▶ [Brief]: Your answer should consist of the lines in the following data that contain "consiste".

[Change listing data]

━━━━

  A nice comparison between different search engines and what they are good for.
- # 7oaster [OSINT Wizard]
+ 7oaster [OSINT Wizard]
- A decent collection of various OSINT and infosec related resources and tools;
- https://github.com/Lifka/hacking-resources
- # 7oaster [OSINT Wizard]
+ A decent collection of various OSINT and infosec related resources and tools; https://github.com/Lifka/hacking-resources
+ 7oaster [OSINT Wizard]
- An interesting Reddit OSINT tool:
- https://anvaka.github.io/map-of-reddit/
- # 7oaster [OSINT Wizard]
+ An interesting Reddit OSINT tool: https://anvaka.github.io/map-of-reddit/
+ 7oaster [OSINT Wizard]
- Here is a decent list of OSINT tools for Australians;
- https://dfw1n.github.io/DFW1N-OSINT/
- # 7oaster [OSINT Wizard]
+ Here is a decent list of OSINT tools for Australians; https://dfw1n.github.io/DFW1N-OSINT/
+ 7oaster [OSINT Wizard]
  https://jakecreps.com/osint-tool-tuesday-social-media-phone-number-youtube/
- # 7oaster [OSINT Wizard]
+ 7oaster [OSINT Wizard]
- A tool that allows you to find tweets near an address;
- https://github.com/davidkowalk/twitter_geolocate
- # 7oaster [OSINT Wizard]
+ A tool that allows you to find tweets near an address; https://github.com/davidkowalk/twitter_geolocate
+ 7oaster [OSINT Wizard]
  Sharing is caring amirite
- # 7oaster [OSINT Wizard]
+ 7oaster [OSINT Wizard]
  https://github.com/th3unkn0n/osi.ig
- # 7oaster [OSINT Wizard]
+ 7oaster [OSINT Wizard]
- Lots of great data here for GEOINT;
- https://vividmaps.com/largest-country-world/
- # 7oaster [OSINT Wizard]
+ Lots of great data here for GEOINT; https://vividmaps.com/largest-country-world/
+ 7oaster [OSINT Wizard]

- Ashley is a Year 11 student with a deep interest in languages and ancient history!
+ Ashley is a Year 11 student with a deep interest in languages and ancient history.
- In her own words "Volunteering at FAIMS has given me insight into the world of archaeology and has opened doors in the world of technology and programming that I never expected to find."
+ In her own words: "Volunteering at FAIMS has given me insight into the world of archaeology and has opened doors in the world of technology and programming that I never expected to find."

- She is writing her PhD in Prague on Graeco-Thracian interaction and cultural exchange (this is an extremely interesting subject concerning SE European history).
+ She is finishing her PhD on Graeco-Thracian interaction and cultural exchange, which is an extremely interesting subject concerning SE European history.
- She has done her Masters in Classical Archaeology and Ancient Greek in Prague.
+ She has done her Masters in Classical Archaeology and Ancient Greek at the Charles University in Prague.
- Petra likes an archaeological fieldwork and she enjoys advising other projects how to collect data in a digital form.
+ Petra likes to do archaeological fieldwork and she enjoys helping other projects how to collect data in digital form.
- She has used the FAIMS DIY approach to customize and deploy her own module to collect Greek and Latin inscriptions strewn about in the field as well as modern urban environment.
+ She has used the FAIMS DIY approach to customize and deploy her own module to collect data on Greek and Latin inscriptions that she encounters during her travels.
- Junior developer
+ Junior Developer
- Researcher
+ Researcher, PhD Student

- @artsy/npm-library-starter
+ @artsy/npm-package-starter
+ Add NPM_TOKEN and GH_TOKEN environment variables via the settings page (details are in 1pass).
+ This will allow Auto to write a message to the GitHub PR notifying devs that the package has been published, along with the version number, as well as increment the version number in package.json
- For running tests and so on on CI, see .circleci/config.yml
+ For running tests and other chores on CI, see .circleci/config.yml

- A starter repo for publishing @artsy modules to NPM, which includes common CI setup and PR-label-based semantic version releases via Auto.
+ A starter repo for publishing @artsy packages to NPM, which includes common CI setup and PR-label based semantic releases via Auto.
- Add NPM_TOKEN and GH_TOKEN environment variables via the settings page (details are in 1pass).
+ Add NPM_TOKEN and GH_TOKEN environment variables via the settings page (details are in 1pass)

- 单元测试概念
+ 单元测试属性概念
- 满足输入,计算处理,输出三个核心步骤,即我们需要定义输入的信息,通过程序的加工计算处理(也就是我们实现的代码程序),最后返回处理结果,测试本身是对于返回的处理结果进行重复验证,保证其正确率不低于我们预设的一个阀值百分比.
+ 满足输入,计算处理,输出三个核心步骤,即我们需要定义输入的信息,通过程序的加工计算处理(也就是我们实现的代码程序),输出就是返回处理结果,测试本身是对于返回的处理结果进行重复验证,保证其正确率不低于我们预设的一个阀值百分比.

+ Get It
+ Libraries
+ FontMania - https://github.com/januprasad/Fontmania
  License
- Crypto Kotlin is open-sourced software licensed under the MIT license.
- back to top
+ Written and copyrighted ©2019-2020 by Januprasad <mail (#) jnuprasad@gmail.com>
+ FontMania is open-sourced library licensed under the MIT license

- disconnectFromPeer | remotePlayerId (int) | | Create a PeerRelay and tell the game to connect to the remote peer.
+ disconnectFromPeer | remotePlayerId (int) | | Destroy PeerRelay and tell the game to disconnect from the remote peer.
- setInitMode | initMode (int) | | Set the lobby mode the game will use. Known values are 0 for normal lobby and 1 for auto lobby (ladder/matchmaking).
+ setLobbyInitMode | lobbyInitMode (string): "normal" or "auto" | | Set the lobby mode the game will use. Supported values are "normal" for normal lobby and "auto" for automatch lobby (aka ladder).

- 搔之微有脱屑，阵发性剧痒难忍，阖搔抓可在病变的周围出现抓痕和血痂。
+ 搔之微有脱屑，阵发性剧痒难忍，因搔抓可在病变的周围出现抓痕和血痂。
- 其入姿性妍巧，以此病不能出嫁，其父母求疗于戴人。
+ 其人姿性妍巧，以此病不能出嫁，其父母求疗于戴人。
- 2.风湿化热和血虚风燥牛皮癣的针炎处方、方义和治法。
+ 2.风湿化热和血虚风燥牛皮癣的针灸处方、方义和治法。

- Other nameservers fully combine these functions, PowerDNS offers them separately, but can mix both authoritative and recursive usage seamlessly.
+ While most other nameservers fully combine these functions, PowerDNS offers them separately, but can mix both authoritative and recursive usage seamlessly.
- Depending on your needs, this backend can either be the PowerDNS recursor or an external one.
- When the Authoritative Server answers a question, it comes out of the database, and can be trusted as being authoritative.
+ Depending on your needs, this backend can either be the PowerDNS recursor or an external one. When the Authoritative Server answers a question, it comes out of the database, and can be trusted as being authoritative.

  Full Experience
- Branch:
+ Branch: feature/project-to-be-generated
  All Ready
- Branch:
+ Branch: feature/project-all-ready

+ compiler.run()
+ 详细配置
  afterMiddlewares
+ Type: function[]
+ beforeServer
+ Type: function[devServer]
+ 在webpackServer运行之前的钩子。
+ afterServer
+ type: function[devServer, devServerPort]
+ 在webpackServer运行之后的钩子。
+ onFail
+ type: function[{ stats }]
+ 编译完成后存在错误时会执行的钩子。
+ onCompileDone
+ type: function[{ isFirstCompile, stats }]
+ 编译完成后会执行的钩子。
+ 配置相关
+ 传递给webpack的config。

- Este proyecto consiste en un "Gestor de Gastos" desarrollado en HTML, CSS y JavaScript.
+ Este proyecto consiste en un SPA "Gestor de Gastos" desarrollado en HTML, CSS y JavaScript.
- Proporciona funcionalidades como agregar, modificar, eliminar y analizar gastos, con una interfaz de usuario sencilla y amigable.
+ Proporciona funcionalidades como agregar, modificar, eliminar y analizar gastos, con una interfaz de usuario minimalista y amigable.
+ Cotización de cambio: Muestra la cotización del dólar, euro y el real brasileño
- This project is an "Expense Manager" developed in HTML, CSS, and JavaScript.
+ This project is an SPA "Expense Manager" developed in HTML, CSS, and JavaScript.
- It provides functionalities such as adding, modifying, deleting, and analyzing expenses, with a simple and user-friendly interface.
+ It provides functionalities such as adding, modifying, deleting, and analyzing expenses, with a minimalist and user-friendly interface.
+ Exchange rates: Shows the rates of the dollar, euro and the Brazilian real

━━━━

▶ [Answer below]:
- Este proyecto consiste en un "Gestor de Gastos" desarrollado en HTML, CSS y JavaScript.
+ Este proyecto consiste en un SPA "Gestor de Gastos" desarrollado en HTML, CSS y JavaScript.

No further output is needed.